Please, in the data that follows, copy exactly the lines from the line with "(676, 1339) none" through the last one, both included. Do not include pictures.

(Records for the task)

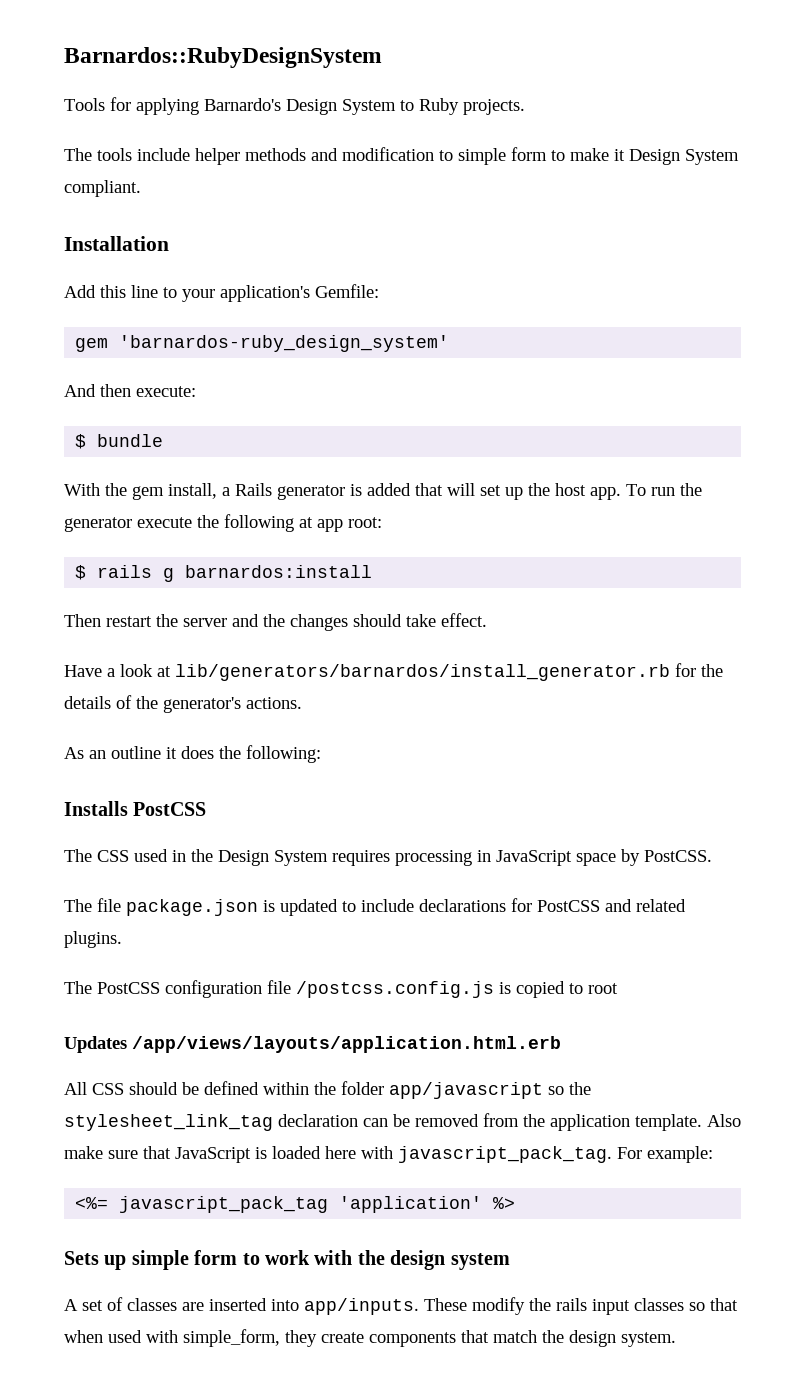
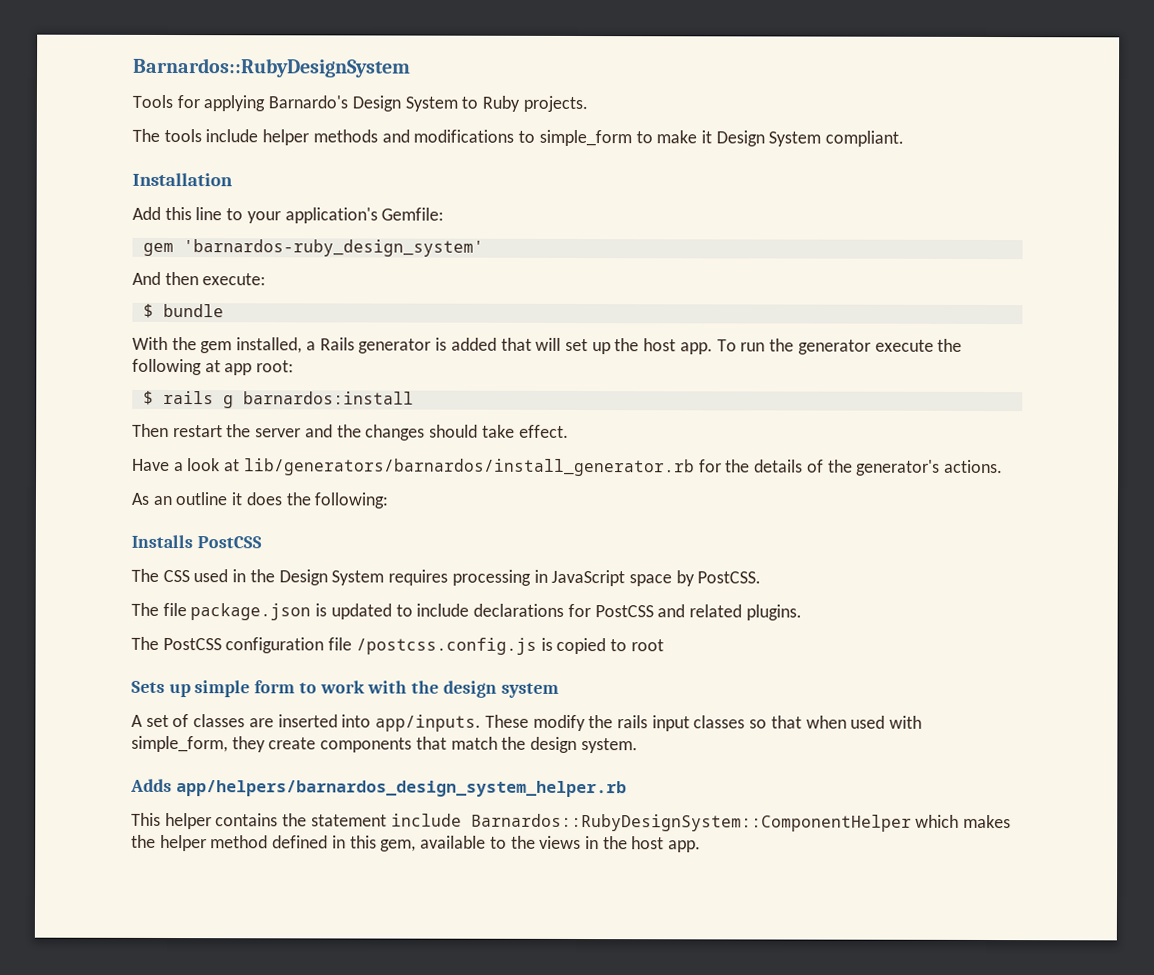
[342,147,547,165] modification to simple form -> [413,129,632,147] modifications to simple_form
[168,483,217,499] install, -> [236,337,303,354] installed,
[64,1036,561,1053] [64,1081,591,1099] [64,1113,741,1131] [64,1146,713,1163] [75,1196,516,1213] // Updates /app/views/layouts/application.html.erb // All CSS should be defined within the folder app/javascript so the stylesheet_link_tag declaration can be removed from the application template. Also make sure that JavaScript is loaded here with javascript_pack_tag. For example: // <%= javascript_pack_tag 'application' %> -> (664, 645) none
(676, 1339) none -> [130,778,627,798] [131,812,1012,832] [131,834,702,853] // Adds app/helpers/barnardos_design_system_helper.rb // This helper contains the statement include Barnardos::RubyDesignSystem::ComponentHelper which makes the helper method defined in this gem, available to the views in the host app.

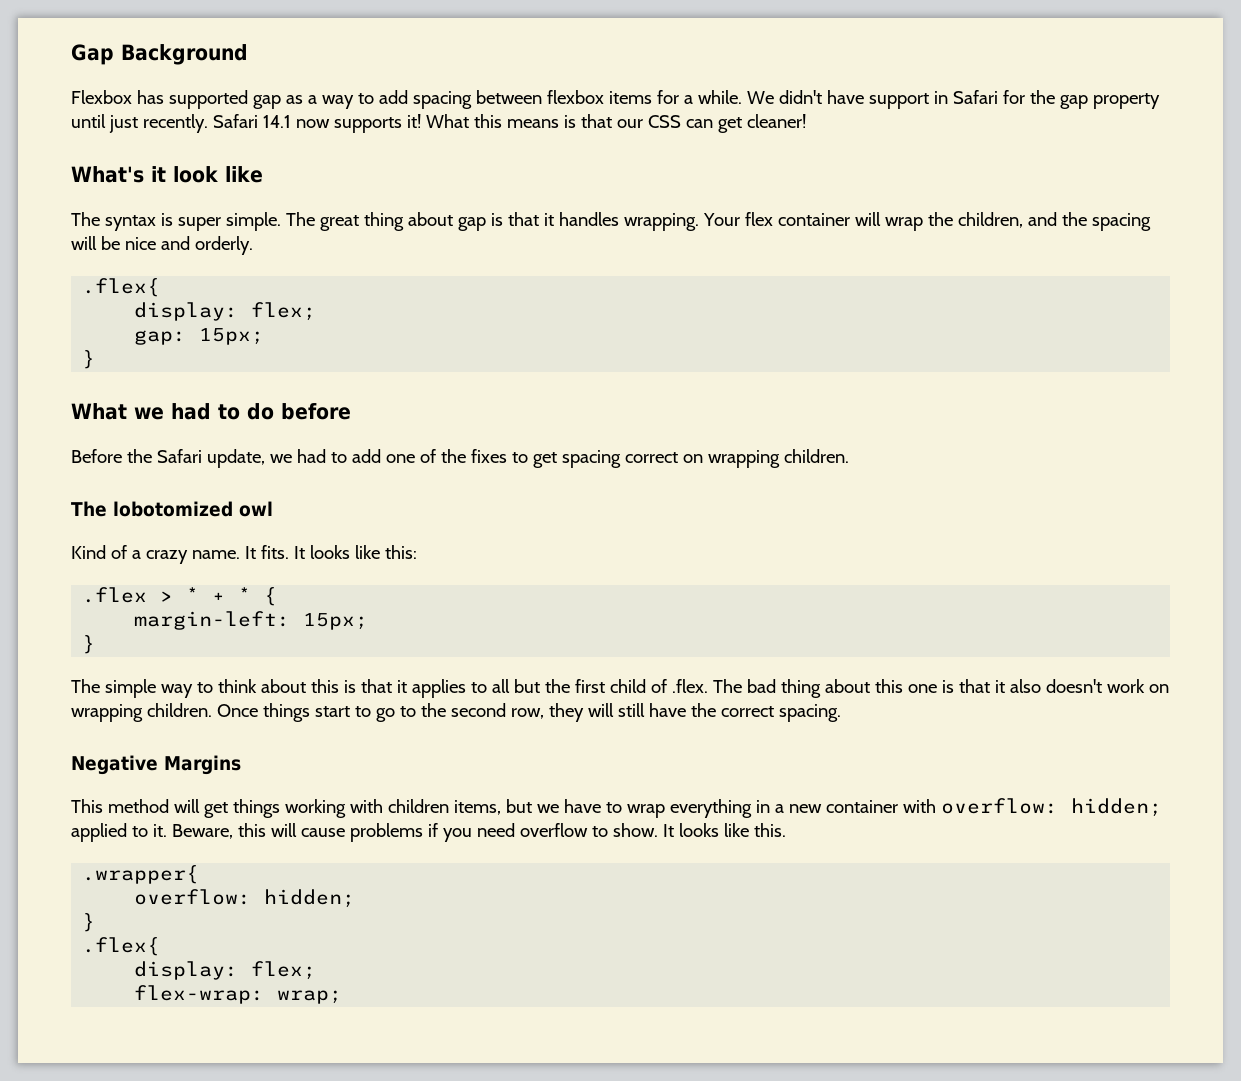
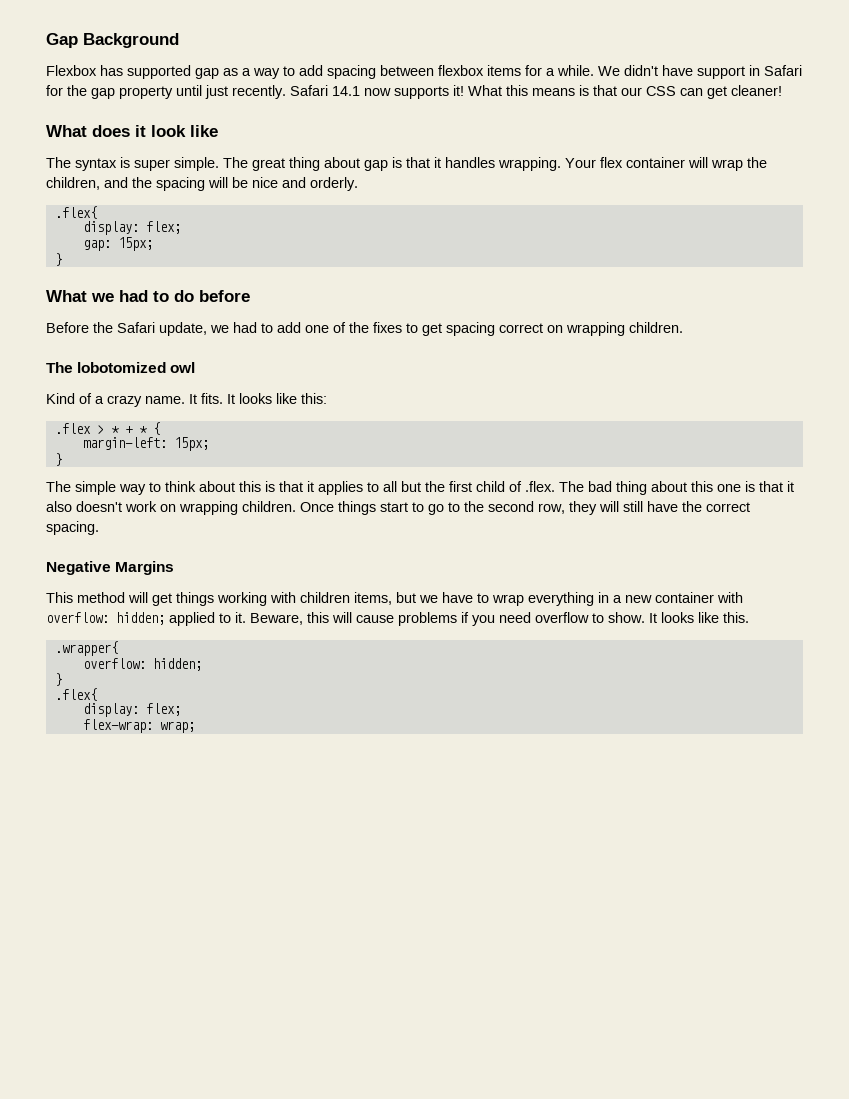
[71,166,144,183] What's -> [46,125,130,137] What does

(End Records for the task)

## Answer for the task
(676, 1339) none -> [130,778,627,798] [131,812,1012,832] [131,834,702,853] // Adds app/helpers/barnardos_design_system_helper.rb // This helper contains the statement include Barnardos::RubyDesignSystem::ComponentHelper which makes the helper method defined in this gem, available to the views in the host app.

[71,166,144,183] What's -> [46,125,130,137] What does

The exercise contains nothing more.